> YOUR OBJECTIVE:
The range starts at the line containing "- [network_proxy.policy] for" and ends at the last line of the records below. Reproduce those lines exactly.

> EXERCISE MATERIALS:
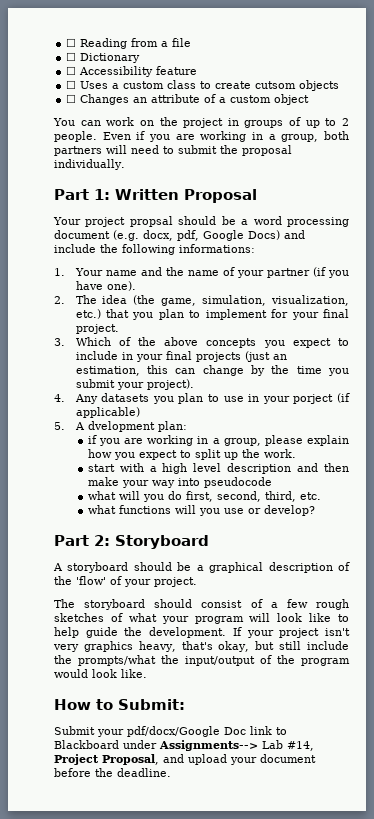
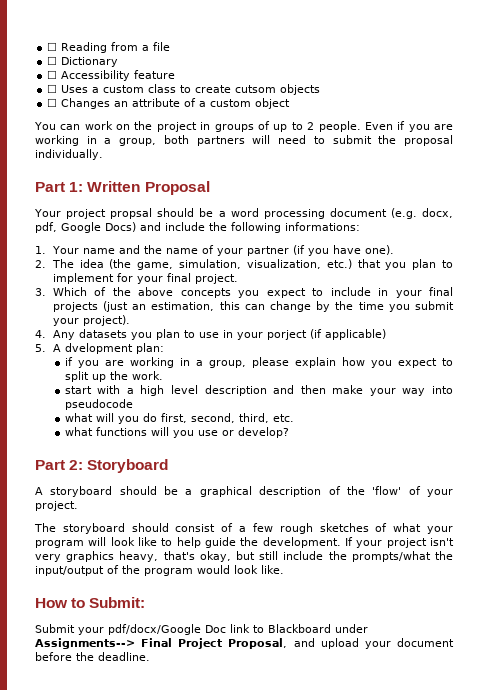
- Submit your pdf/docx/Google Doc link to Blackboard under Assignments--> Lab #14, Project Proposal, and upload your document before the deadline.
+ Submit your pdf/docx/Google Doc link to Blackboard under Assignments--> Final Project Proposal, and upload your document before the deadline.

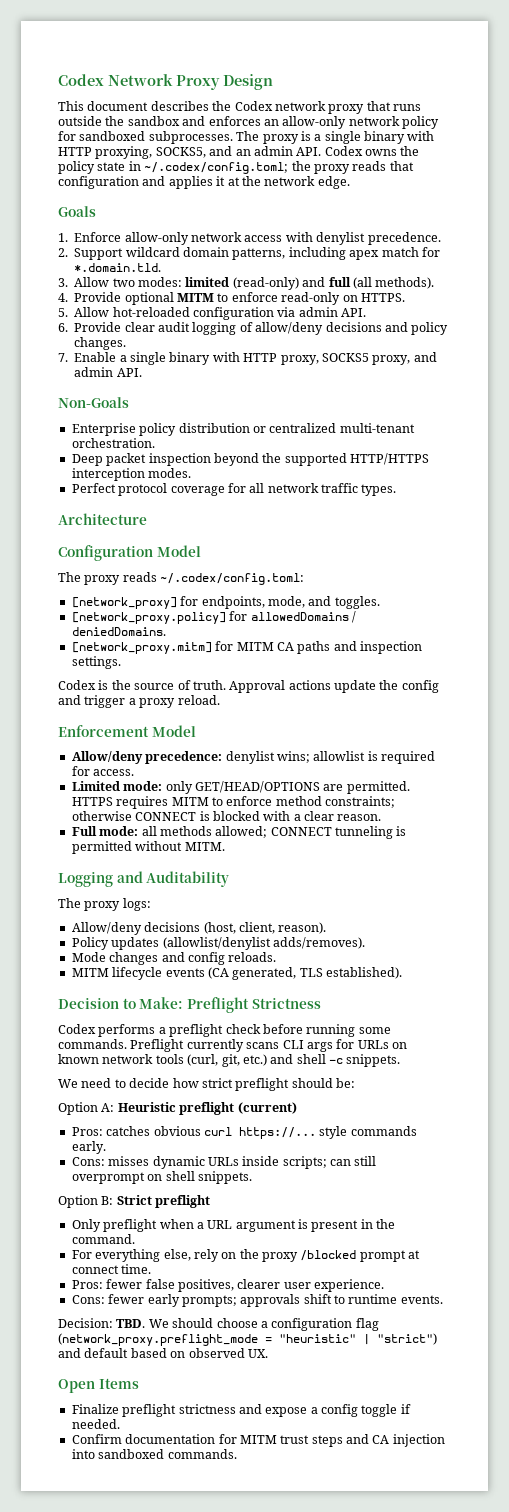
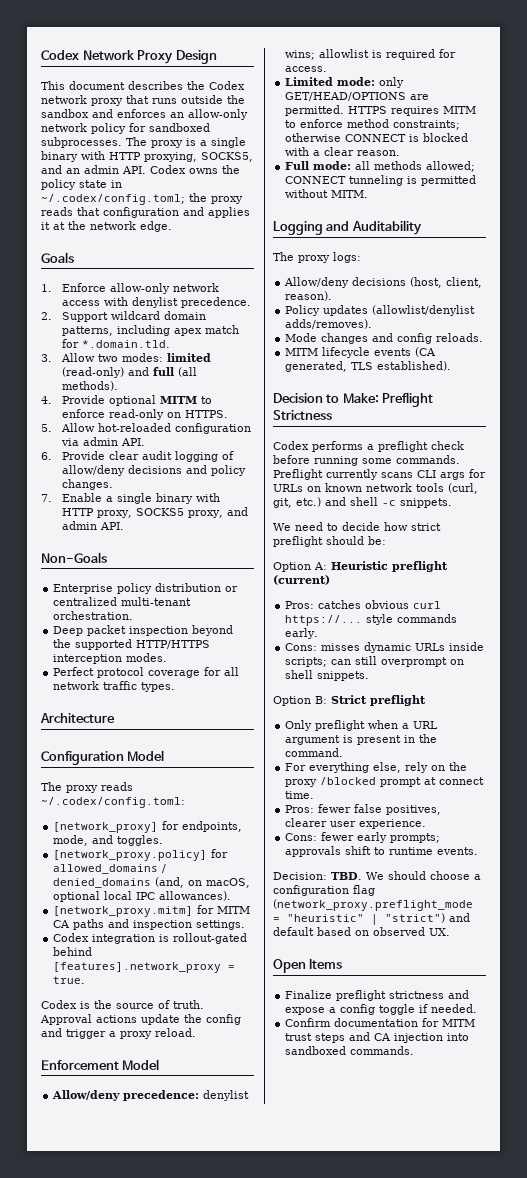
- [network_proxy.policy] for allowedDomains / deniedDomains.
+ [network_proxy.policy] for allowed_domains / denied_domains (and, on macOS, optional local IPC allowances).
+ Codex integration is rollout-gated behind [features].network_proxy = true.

> EXPECTED OUTPUT:
- [network_proxy.policy] for allowedDomains / deniedDomains.
+ [network_proxy.policy] for allowed_domains / denied_domains (and, on macOS, optional local IPC allowances).
+ Codex integration is rollout-gated behind [features].network_proxy = true.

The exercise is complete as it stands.